[Before-and-after page screenshots]
= = = =

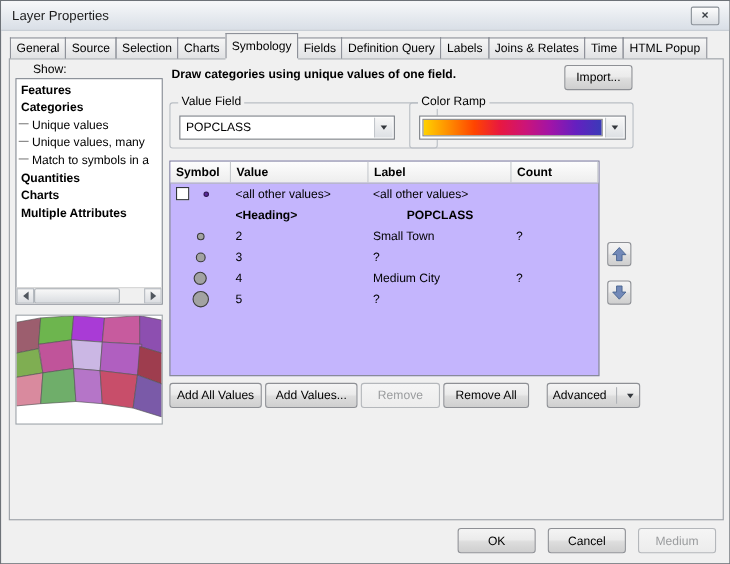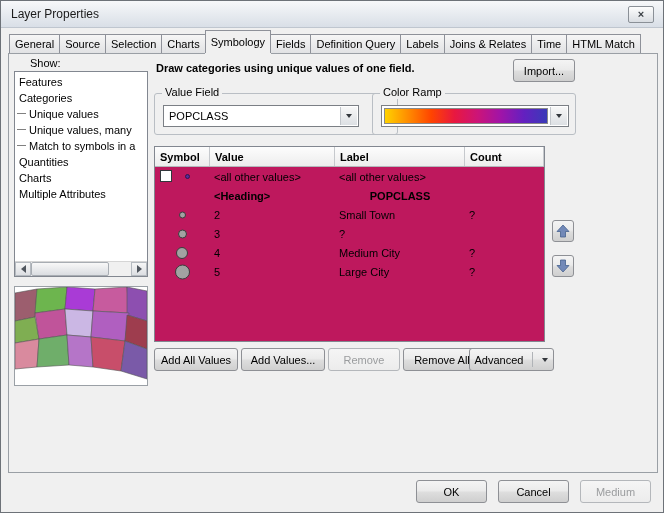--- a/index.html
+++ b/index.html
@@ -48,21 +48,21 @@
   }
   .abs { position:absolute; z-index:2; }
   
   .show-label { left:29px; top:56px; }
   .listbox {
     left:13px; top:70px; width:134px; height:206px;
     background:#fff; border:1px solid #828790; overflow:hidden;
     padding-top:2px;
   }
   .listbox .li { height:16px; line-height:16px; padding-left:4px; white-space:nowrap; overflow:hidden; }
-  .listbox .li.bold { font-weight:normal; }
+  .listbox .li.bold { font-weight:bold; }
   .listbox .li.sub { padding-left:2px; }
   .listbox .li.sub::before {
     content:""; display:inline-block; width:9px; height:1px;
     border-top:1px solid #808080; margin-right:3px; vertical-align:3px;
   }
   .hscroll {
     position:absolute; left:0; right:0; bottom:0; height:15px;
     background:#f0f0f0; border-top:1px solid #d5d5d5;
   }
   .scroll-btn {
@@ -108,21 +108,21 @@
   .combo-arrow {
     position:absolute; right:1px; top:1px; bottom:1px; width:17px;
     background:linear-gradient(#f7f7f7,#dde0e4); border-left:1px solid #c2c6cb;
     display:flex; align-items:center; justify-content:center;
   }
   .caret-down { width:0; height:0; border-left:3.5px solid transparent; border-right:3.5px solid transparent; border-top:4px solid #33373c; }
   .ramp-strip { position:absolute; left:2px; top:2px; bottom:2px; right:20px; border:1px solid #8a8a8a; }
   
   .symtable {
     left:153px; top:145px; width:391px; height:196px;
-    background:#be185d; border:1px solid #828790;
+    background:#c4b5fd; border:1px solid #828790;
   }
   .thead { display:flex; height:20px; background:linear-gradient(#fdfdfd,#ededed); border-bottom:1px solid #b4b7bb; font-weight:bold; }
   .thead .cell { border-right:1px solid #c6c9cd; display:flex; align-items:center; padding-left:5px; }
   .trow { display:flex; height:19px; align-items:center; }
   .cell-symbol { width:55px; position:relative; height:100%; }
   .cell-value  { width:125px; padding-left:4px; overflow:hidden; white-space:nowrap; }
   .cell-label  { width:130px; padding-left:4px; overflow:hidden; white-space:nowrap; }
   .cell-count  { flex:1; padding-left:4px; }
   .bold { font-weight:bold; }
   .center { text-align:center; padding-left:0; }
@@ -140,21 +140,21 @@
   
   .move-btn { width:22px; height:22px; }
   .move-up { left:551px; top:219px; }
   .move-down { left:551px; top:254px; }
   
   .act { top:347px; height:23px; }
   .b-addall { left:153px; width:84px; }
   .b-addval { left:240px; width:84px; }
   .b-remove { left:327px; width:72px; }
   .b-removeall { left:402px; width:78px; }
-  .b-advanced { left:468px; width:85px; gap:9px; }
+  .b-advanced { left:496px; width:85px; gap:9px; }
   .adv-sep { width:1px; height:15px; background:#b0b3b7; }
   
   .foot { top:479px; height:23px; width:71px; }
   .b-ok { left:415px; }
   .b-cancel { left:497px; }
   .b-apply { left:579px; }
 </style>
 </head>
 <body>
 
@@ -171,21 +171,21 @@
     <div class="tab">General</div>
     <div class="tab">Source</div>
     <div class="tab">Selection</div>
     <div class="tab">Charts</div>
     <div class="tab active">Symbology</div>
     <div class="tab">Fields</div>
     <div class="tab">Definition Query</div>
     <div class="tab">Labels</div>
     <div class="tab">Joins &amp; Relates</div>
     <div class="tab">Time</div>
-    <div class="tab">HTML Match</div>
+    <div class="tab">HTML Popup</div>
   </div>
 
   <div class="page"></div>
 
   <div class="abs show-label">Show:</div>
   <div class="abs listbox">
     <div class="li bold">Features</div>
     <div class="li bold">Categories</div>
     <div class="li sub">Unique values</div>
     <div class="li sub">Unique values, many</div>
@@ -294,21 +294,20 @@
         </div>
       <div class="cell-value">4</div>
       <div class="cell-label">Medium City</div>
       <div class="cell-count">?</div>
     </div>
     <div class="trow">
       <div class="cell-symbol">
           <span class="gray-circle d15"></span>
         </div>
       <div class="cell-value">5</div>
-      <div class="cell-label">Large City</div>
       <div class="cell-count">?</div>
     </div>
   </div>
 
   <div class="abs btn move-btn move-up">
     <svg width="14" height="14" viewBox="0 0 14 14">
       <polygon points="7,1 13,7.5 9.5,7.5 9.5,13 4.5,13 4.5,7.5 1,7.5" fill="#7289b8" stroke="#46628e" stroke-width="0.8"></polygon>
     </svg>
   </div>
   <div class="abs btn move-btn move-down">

= = = =

» **Instructions for the task**
Nothing but the lines from the one that contains "13,7.5 9.5,7.5 9.5,13" through the end of the data above should appear, each reproduced exactly.

» **Worked solution**
       <polygon points="7,1 13,7.5 9.5,7.5 9.5,13 4.5,13 4.5,7.5 1,7.5" fill="#7289b8" stroke="#46628e" stroke-width="0.8"></polygon>
     </svg>
   </div>
   <div class="abs btn move-btn move-down">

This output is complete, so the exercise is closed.